Could you retype, exactly as written, every line from the top of the records through the line that contains "229 (Rev.WRC-23). (WRC-23)"?
──────────────────────────────
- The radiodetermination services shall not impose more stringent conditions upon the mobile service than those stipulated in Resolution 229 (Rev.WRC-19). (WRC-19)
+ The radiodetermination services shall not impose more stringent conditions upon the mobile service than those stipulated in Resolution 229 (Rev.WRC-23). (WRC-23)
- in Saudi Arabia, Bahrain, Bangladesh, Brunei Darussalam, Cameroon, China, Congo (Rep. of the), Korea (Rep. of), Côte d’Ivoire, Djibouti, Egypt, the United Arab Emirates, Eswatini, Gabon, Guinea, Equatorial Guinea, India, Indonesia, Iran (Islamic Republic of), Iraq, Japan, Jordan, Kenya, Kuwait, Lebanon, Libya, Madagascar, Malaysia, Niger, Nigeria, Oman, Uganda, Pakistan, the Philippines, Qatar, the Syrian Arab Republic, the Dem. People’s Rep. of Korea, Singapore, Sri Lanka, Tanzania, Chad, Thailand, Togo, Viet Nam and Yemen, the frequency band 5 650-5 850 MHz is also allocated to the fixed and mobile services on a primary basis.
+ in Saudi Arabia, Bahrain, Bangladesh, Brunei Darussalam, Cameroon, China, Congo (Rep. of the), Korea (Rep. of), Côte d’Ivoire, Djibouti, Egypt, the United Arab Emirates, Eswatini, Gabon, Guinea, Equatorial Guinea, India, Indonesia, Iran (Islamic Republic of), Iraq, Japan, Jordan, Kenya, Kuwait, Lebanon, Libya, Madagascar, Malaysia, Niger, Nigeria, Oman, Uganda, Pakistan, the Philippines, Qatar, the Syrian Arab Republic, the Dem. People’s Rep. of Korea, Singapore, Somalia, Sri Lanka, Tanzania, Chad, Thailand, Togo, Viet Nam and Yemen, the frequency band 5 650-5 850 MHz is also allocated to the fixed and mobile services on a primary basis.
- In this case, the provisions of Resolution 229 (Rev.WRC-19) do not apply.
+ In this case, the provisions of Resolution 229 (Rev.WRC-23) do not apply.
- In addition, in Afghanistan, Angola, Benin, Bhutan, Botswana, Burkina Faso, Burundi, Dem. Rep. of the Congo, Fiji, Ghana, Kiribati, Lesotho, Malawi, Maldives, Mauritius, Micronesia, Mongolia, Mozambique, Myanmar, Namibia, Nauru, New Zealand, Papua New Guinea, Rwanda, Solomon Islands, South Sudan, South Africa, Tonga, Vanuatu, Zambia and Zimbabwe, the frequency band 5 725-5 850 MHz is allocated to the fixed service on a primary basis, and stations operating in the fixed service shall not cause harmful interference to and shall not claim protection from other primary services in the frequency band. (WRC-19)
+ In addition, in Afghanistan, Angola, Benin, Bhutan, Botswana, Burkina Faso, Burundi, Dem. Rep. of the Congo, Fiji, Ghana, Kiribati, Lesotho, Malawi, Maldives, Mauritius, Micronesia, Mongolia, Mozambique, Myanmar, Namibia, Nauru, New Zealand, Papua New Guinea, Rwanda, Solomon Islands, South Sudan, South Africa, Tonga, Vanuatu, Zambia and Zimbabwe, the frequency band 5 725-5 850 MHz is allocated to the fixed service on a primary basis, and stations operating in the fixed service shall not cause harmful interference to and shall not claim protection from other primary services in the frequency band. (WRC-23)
──────────────────────────────
Solution to this exercise:
- The radiodetermination services shall not impose more stringent conditions upon the mobile service than those stipulated in Resolution 229 (Rev.WRC-19). (WRC-19)
+ The radiodetermination services shall not impose more stringent conditions upon the mobile service than those stipulated in Resolution 229 (Rev.WRC-23). (WRC-23)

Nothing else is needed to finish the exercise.